● How to complete this task:
Omit all pictures. Copy exactly the lines from the line containing "html: none ->" to the end of the listing, with both ends included.

● Extracted material:
□ □ □ □

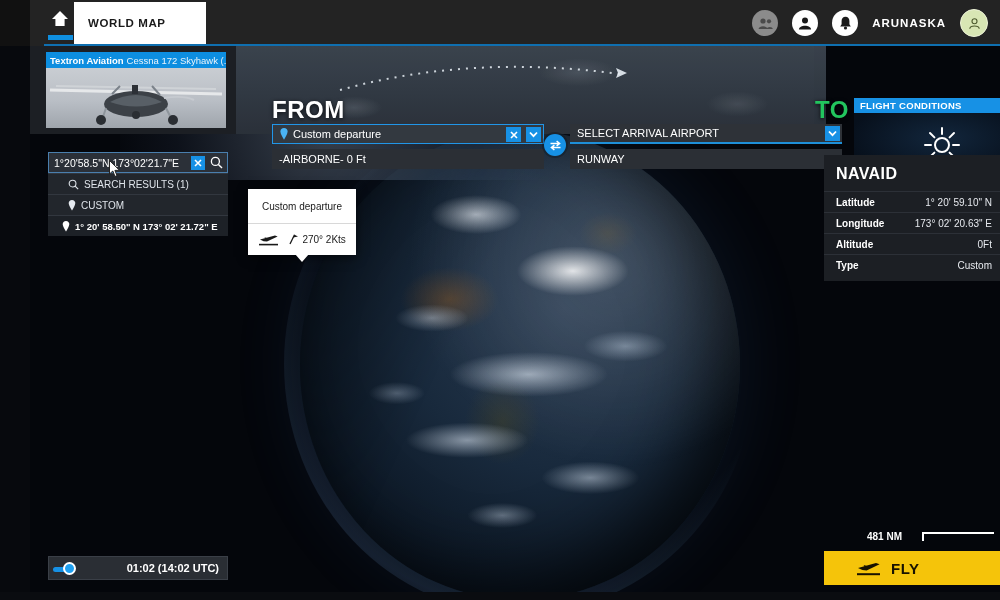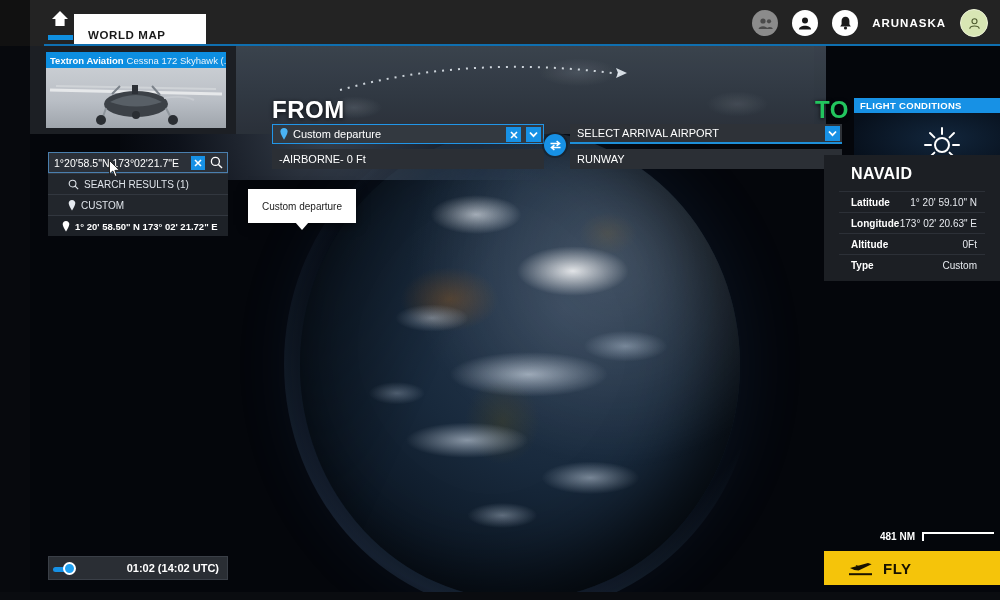"WORLD MAP" .tab-worldmap { margin-top: 12px -> none }
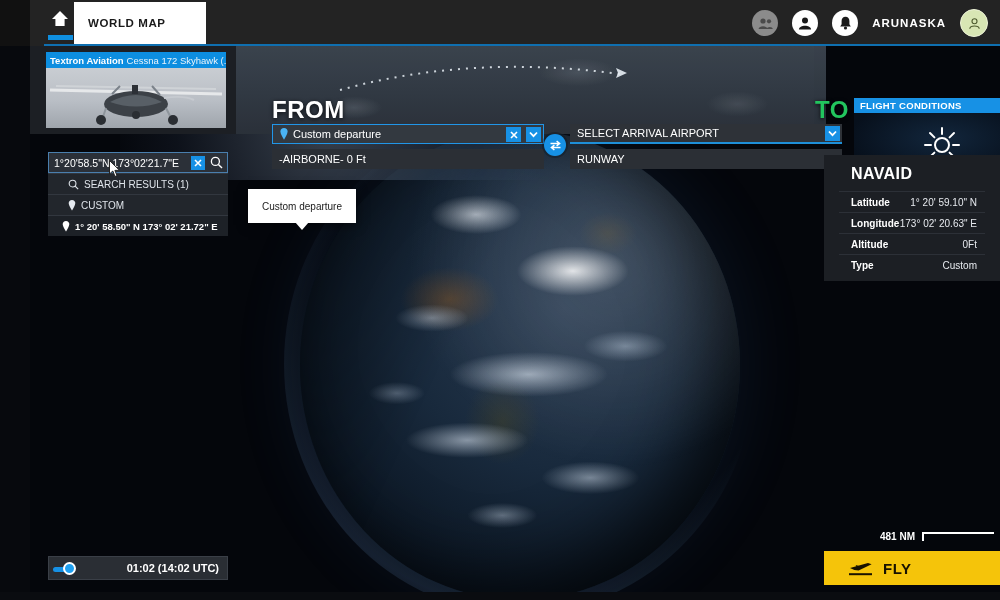"NAVAID" .navaid { padding: 8px 15px 6px -> 8px 0 6px }
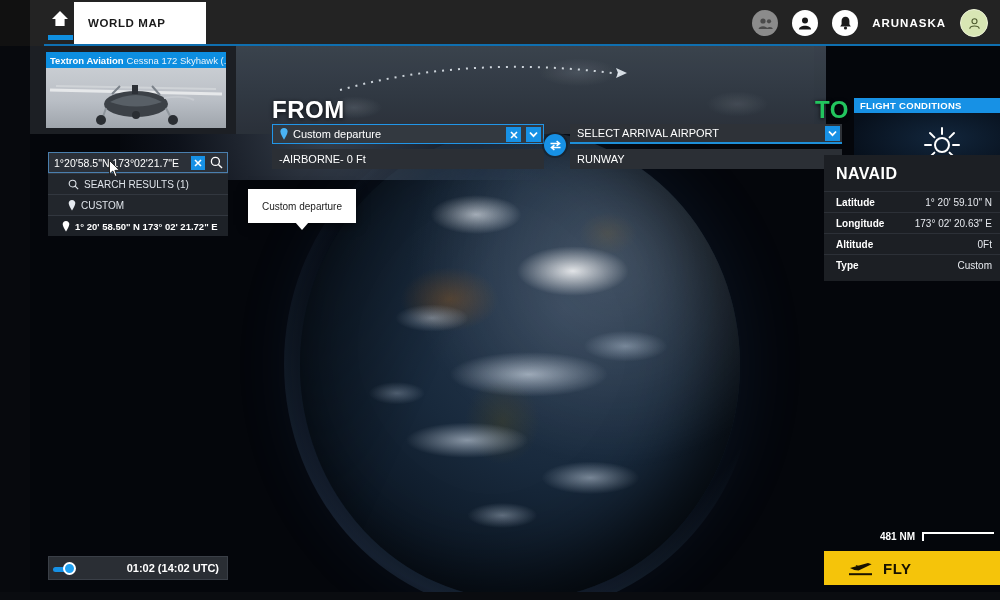"270° 2Kts" div.tt-body { html: none -> <div> <svg> <path></path> <path></path> <path></path> </svg> <span> <svg> <path></path> <path></path> </svg> <span>270° 2Kts</span> </span> </div> }
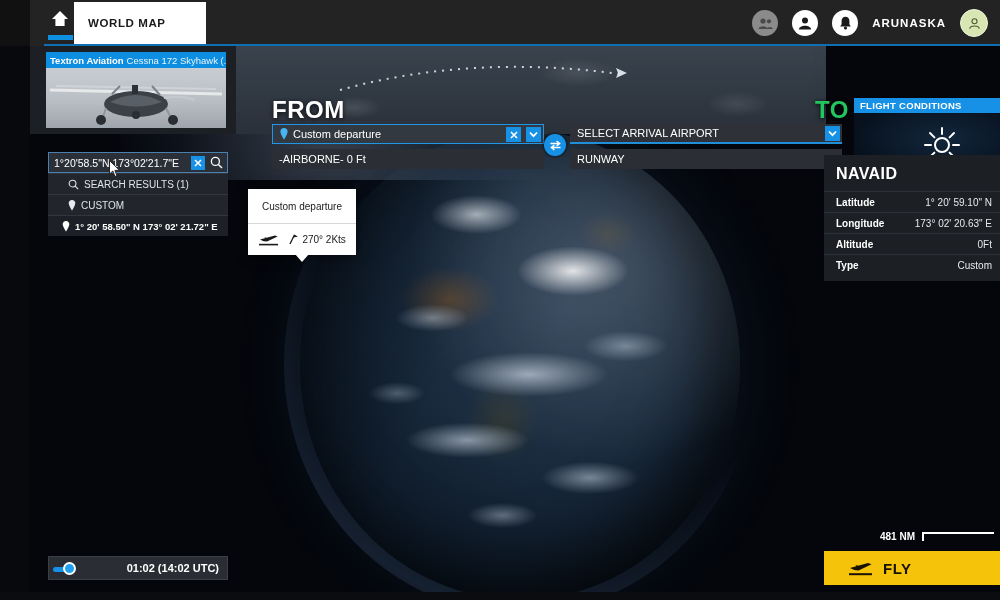"481 NM" .scale { gap: 7px -> 20px }
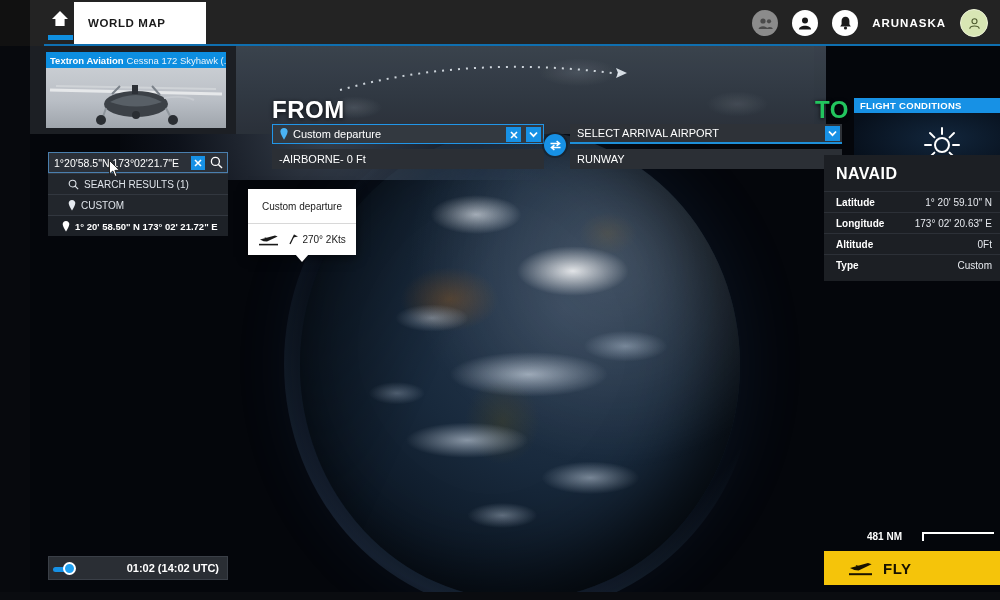"FLY" .fly { padding-left: 24px -> 32px }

□ □ □ □

● Worked solution:
"270° 2Kts" div.tt-body { html: none -> <div> <svg> <path></path> <path></path> <path></path> </svg> <span> <svg> <path></path> <path></path> </svg> <span>270° 2Kts</span> </span> </div> }
"481 NM" .scale { gap: 7px -> 20px }
"FLY" .fly { padding-left: 24px -> 32px }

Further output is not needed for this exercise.